# What the exercise asks:
There are pictures in the records below; leave them out and set down exactly the lines from the one holding "(226, 1161) none" through the one holding "[389,686,414,694] use ->".

# Supplied records:
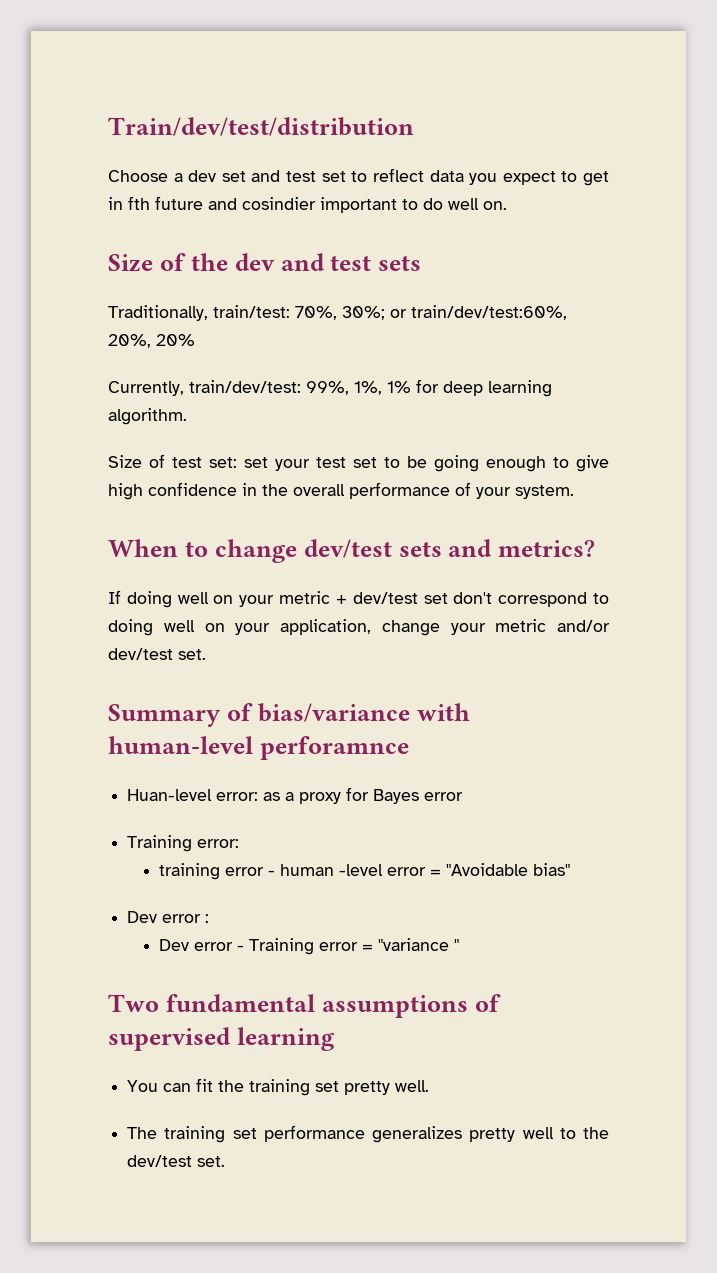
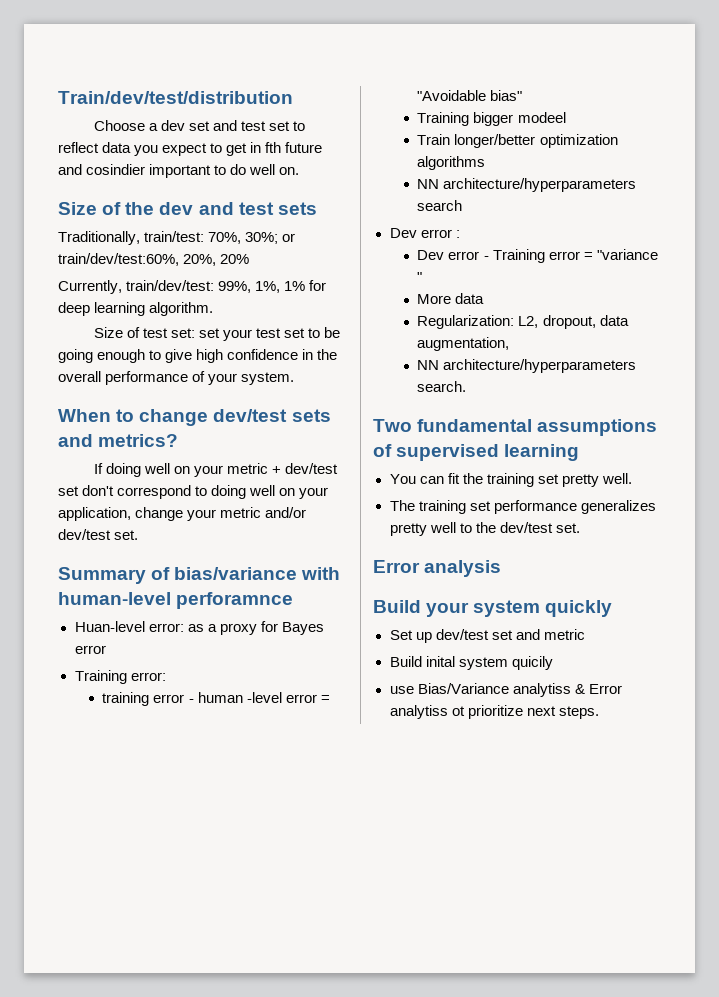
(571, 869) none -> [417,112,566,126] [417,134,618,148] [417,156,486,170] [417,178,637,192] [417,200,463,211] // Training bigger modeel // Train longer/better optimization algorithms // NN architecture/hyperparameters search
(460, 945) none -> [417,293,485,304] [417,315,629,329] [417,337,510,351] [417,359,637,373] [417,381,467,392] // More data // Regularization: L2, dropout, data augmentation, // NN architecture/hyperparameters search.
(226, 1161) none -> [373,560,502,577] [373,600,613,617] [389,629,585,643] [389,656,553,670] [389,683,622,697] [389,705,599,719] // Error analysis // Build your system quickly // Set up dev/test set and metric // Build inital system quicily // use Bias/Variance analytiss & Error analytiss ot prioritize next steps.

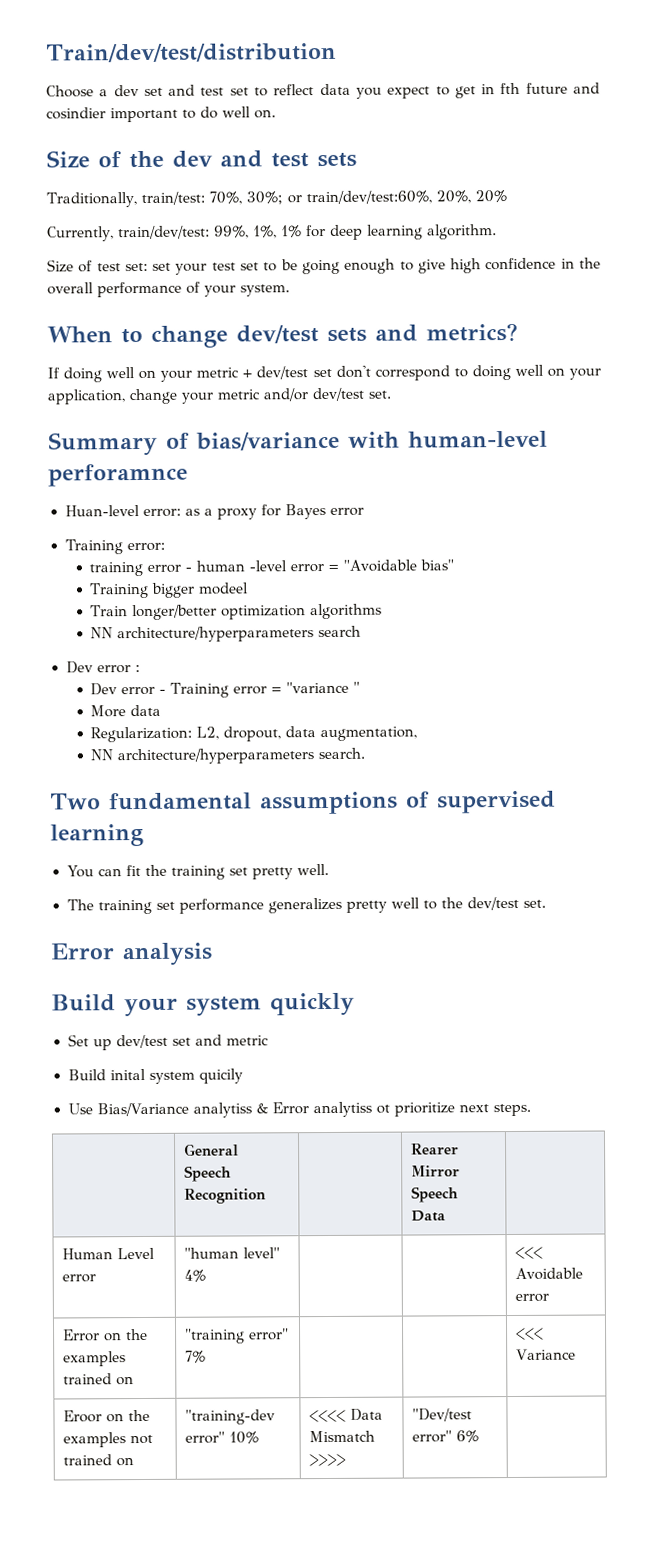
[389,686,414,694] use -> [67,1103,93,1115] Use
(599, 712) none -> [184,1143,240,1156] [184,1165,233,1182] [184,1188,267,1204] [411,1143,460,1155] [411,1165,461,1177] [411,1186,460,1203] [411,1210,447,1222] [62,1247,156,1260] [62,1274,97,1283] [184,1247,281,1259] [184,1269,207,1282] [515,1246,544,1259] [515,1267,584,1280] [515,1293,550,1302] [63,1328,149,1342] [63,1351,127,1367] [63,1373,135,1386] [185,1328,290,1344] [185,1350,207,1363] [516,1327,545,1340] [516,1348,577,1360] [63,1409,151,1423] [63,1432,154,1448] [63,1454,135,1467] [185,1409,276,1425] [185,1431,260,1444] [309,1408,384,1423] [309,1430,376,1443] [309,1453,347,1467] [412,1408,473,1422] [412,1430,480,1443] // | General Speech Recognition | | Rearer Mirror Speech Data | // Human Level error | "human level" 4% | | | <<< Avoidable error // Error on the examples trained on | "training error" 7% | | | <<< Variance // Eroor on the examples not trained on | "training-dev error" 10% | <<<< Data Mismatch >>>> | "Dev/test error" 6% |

# Result of this task:
(226, 1161) none -> [373,560,502,577] [373,600,613,617] [389,629,585,643] [389,656,553,670] [389,683,622,697] [389,705,599,719] // Error analysis // Build your system quickly // Set up dev/test set and metric // Build inital system quicily // use Bias/Variance analytiss & Error analytiss ot prioritize next steps.

[389,686,414,694] use -> [67,1103,93,1115] Use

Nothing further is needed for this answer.